XML Protocol 
------------


Read This First
---------------

This section contains some important notes.

*CDATA Tags in XML Requests. These are optional where data doesn't contain 
any characters that need escaping.  If you are unsure if your content will 
contain these characters then it best to use CDATA tags.  It will not
affect the LuceneServer.
*CDATA in XML Responses. The LuceneServer _will_ use CDATA tags in Responses.
*Field Naming Conventions - Field name have some limitations.  They must be a
valid XML attribute name.  i.e. no <,>,&,",' characters and NO SPACES or 
underscores (_).  Hyphens are accepted.  The recommended naming convention is
as for Java classes. i.e. FirstName or Address.  These are case sensitive.
*If un-well-formed xml is sent to the LuceneServer then an error will be 
returned.  This will not contain the serial (if present) because it could not
be extracted from the XML.  There is a generic response LuceneErrorResponse 
for these situations.

Date Formats Supported
-----------------------
Date formats supported using the Date field type (see index explanation below).

yyyy/MM/dd HH:mm:ss
yyyy-MM-dd HH:mm:ss
yyyy/MM/dd
yyyy-MM-dd
unix timestamp

These dates will be converted into Lucene's internal format eg (mx341s12) 
which isn't human readable in the logs.  
An alternative is to use an ISO formatted date string 
e.g. 2003-12-31 23:59:59
This will be correctly ordered when doing range queries as it is correct for
alphabetic ordering as well.  Lucene does not have support for numeric ordering
if sorting/range querying on numberic field they will need to be left padded
with zeros. eg 001.


Query XML
=========

The LuceneQueryRequest XML is the easiest so we will start with that.  Below is a fairly comprehensive example of a request:
<?xml version="1.0" encoding="UTF-8" ?>
<LuceneQueryRequest>
	<Application>sos</Application>
	<Serial>123abc</Serial>
	<Query>Name:cat</Query>
	<Sort limit="100">Name:desc</Sort>
	<Offset>10</Offset>
   	<Limit>3</Limit>
	<Range field="DisplayStartDate">
		<From>2002/01/29</From>
		<To>2003/01/29</To>
	</Range>
</LuceneQueryRequest>

Mandatory Tags: Query
Optional Tags:  Offset, Limit, Application, Return, Sort, Serial, 
				Default-Field, Range, Domian

<Query>         The query string to be passed to the indexer. If the query
				contains special xml characters (&<>) then it will need a
				<!<CDATA[ xxx ]]> tag surrounding it.

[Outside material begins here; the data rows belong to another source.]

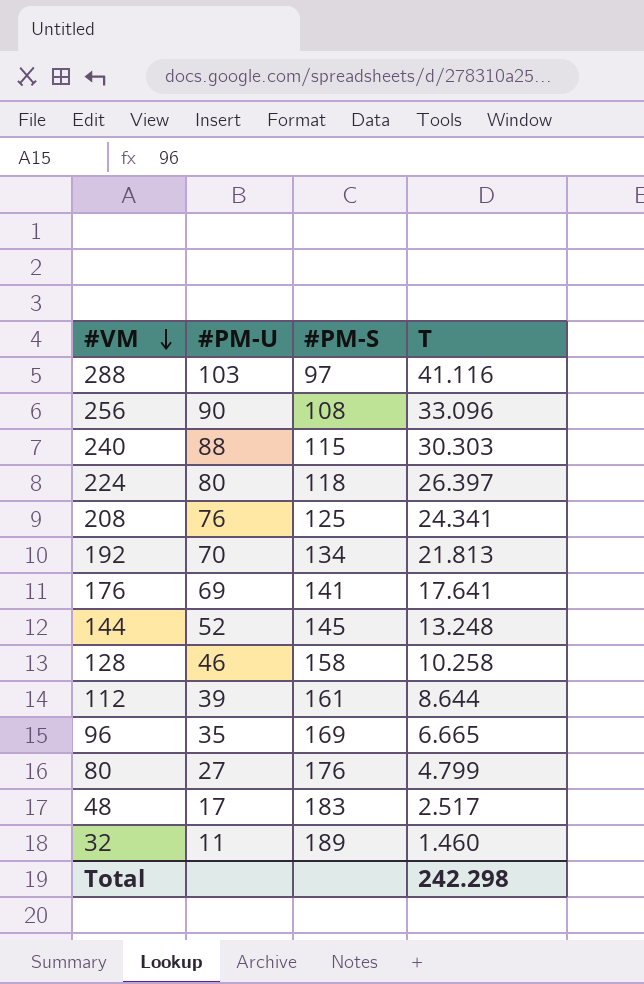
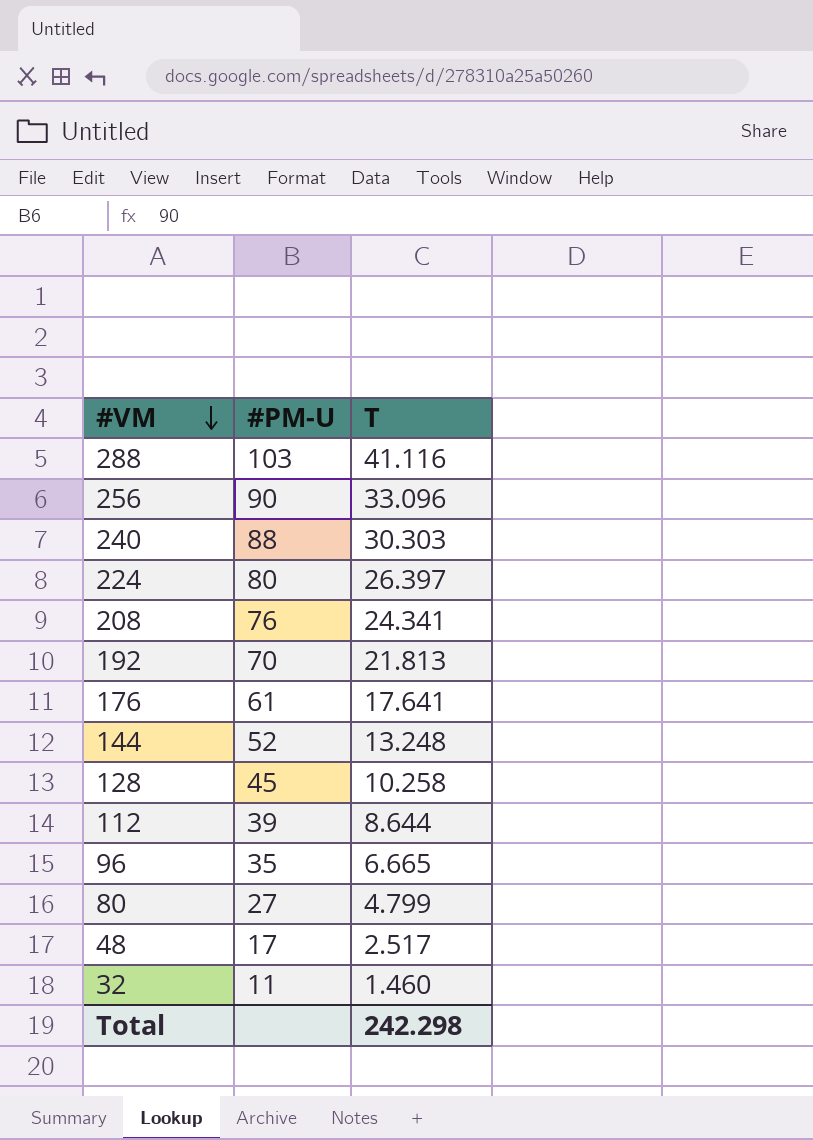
column #PM-S | position: 3 -> none
176 | #PM-U: 69 -> 61
128 | #PM-U: 46 -> 45

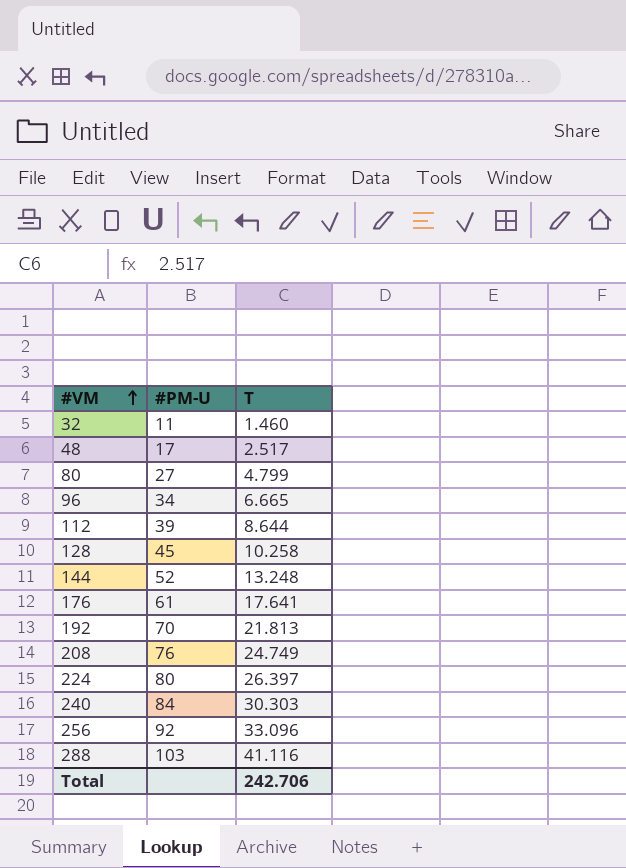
row order: #VM descending -> #VM ascending
96 | #PM-U: 35 -> 34
208 | T: 24.341 -> 24.749
240 | #PM-U: 88 -> 84
256 | #PM-U: 90 -> 92
Total | T: 242.298 -> 242.706

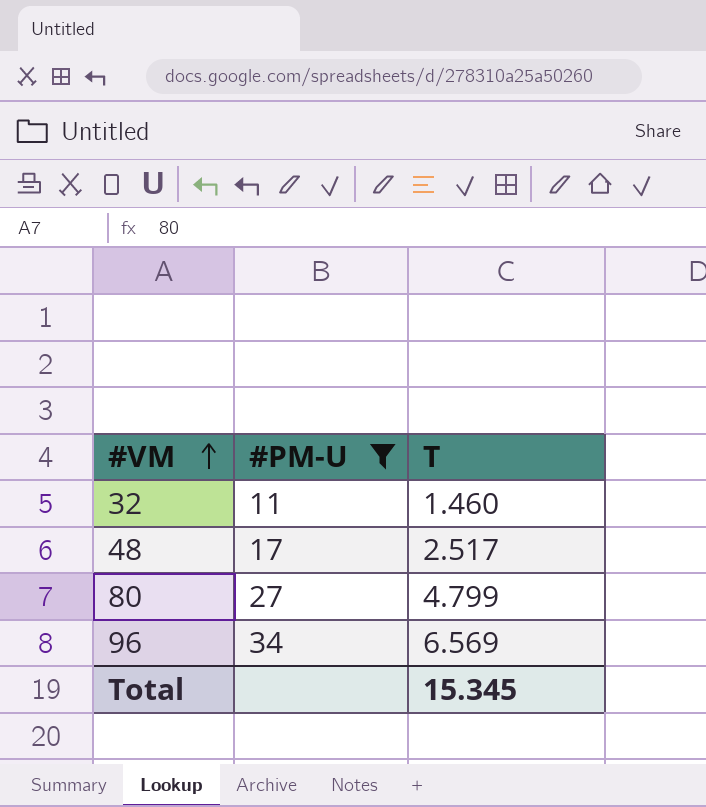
filter: none -> #PM-U <= 34
96 | T: 6.665 -> 6.569
Total | T: 242.706 -> 15.345

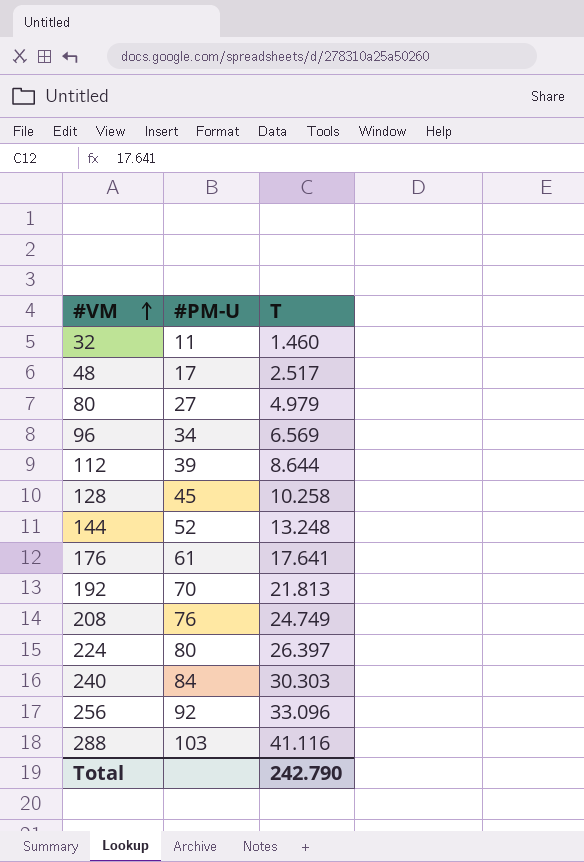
filter: #PM-U <= 34 -> none
80 | T: 4.799 -> 4.979
Total | T: 15.345 -> 242.790

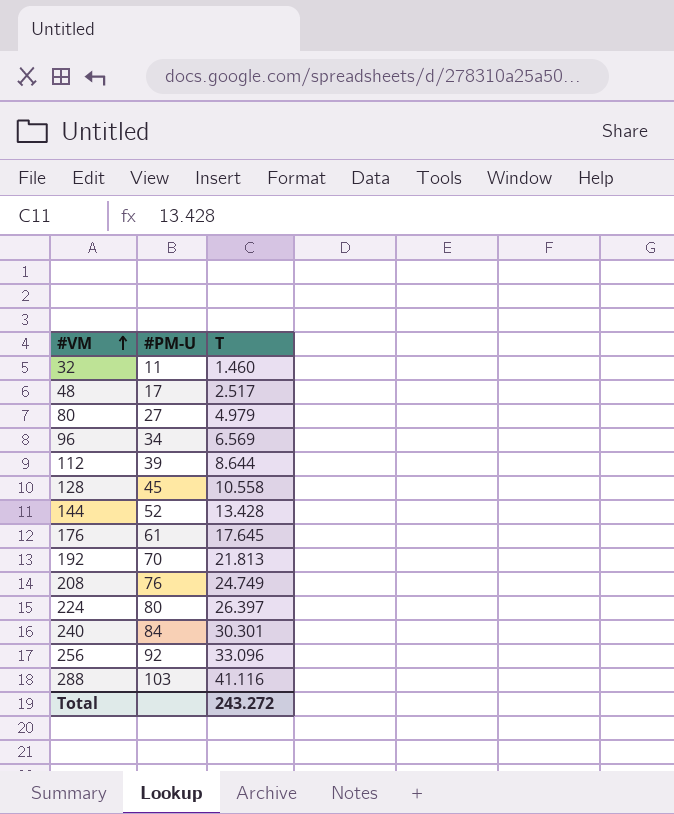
128 | T: 10.258 -> 10.558
144 | T: 13.248 -> 13.428
176 | T: 17.641 -> 17.645
240 | T: 30.303 -> 30.301
Total | T: 242.790 -> 243.272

                 See: jakarta.apache.org/lucene/docs/queryparsersyntax.html
                 for query syntax.

				default-field attribute. If set this is the field that 
				the query parser uses for any search term that does not 
				specify a field name.  It must be entered in either the 
				query tag as an attribute or the Application defaults.  
				If not specified, then unqualified search terms will be 
				associated with a non-existant field and so will cause 
				the query to find nothing.
				
				default-field example:
				<Query default-field="Name">cat</Query>
				This will get turned into Name:cat

<Return>        The field(s) to return.  If this tag is not specified
                then only the Id and counter are returned. Any 
                specified fields are in addition to these three. If an
                Application is specified then the Application defaults
                apply.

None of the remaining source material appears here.